Mauri Pelto, Jill’s father, is a glaciologist and professor at Nichols College in Dudley, Massachusetts. When she was 16, Jill joined him in the mountains of Washington for a field season, measuring the depths of crevasses in the glaciers they tracked, recording the extent of snow and ice, and looking for other changes. The experience was life changing. She hiked up the North Cascades for six more field seasons and, in that time, witnessed the slow deaths of the mountains’ glaciers. Around the world, once intimidating bodies of ice and snow are ceasing their centuries-old movement and becoming static remnants of their former selves, pocked with melt-water pools and riddled with caves in the summer.
Now that she has earned her undergraduate degree in studio art and earth science, Pelto has plans to pursue a Master’s degree in climate science at the University of Maine next fall.
“I think the science evolved more from my love of the outdoors and caring about the environment, but the art was always supposed to be a part of my life,” she says. “I’ve always considered myself an artist first.”
I spoke with Pelto about her inspiration, her process and her desire to communicate the threats of climate change in a way that emotionally resonates with people.
Can you describe one of the most memorable experiences you had out in the field?
Everything about this past field season [late summer 2015] was striking. It was nothing like any of the others in many ways, due to climate change, due to the drought out West. Everything was different. There was virtually no snow left on the glacier, which was really odd to see. It was just all ice, which melts a lot faster. All the little ponds up there were really small, the reservoirs were depleted, but there were also more forming under the glaciers. I saw a huge lake forming there for the first time and that was really bizarre. It's weird, and sad.
Do you carry your art materials with you to the glaciers?
I take small stuff. I usually take a little watercolor sketchbook, a set of watercolors, some pencils. Fieldwork is usually in the morning, so in the late afternoon or early evening, I'll have time to do a watercolor and capture the different aspects of the landscape. During the summer, the sun doesn't set until pretty late.
When did you start including the graphs of climate data in your work?
I started doing that after this last trip to Washington, this past September. I've been struggling for a long time how to have an environmental message in my artwork. I've done sketches, but those are more just landscapes and memories for me. So they don't really tell a story.
I realized that people who are interested in science pay attention to graphs. I think they are a really good visual, but other people don't really pay attention to them. That was my first thought when I looked at a graph that my dad made of the decline in glaciers—it is a really good visual of how rapidly the volume of these glaciers has declined. I saw how I could use that as a profile of a glacier, incorporating a graph but giving an artistic quality to it. People can learn from the image because you are seeing actual information, but hopefully they are also emotionally affected by it.
Where do you find the data?
Sometimes I'll be reading something and I'll see a graph that I think will be good for a piece. Often, I'll have a particular topic and I'll want to create something about it, so I'll look for visuals. I'll research different scientific papers, but also different sites like NOAA or NASA, or sites that have climate news—reliable sites where I can find different graphs and decide which one I think represents and best communicates what's going on.
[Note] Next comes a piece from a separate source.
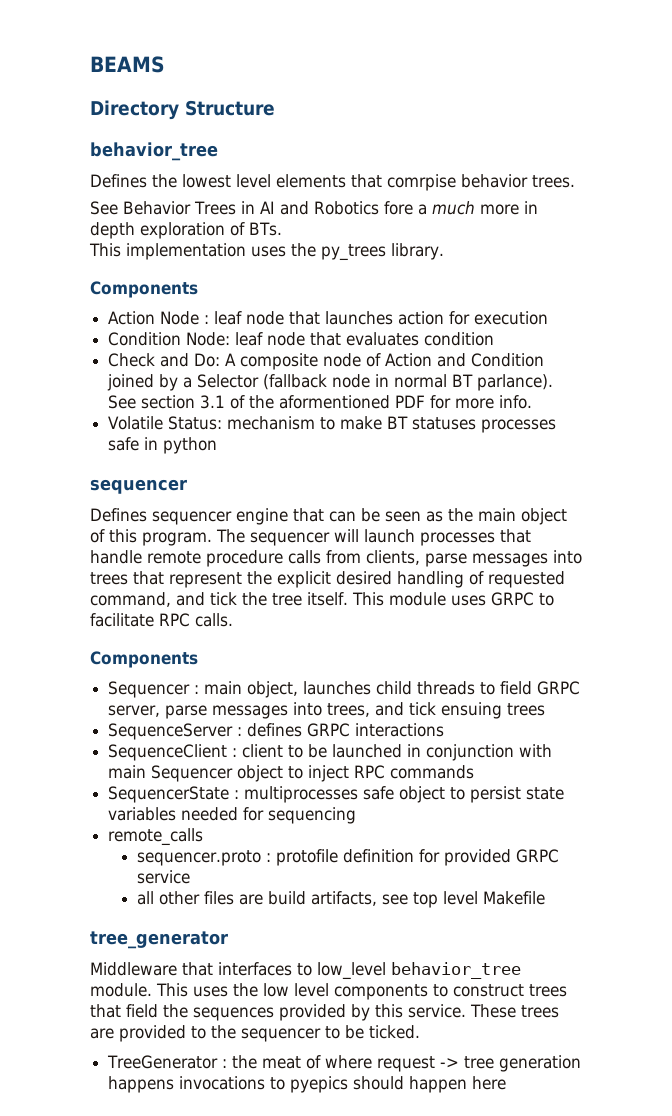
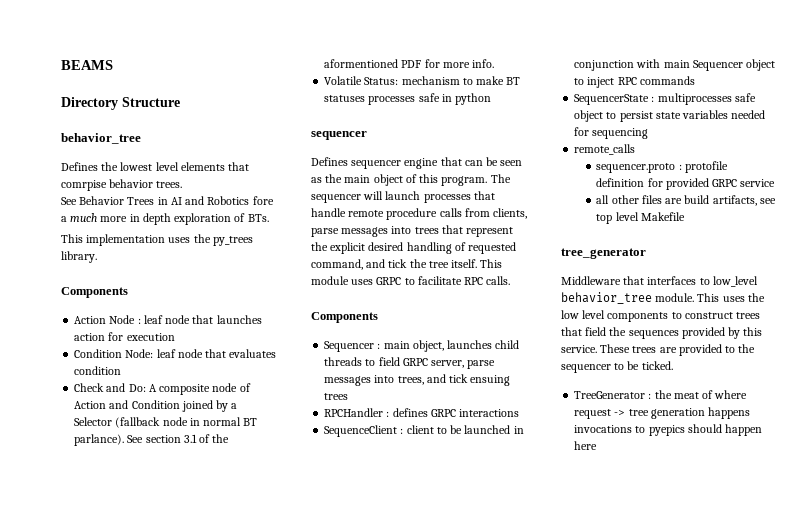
- SequenceServer : defines GRPC interactions
+ RPCHandler : defines GRPC interactions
Do you have a favorite piece?
I like the piece on glacier mass balance, which was one of the three in the series I created after this most recent trip to Washington. It's my favorite just because I feel a very personal connection to those glaciers after working on them seven years.
Why is it important to you to use art to help communicate science?
I think that art is something that people universally enjoy and feel an emotional response to. People across so many disciplines and backgrounds look at and appreciate it, and so in that sense art is a good universal language. My target audience is in many ways people who aren't going to be informed about important topics, especially scientific ones.
What do you hope viewers take away from your work?
I hope to have both intellectual and emotional content in my artwork. I also hope to inspire people to make a difference about these topics. I haven't quite figured out how to do that yet. People have been responding to [these pieces], but I think they are more likely people who already think these topics are important. So I want to find some way to challenge people to do something with my art and make it more of an activist endeavor.
I have a lot of plans. Right now, I have a piece in progress about caribou populations. Another thing I'm trying to do is collaborate with other scientists. They can tell me what they are working on, what the data is and what it might mean for the future.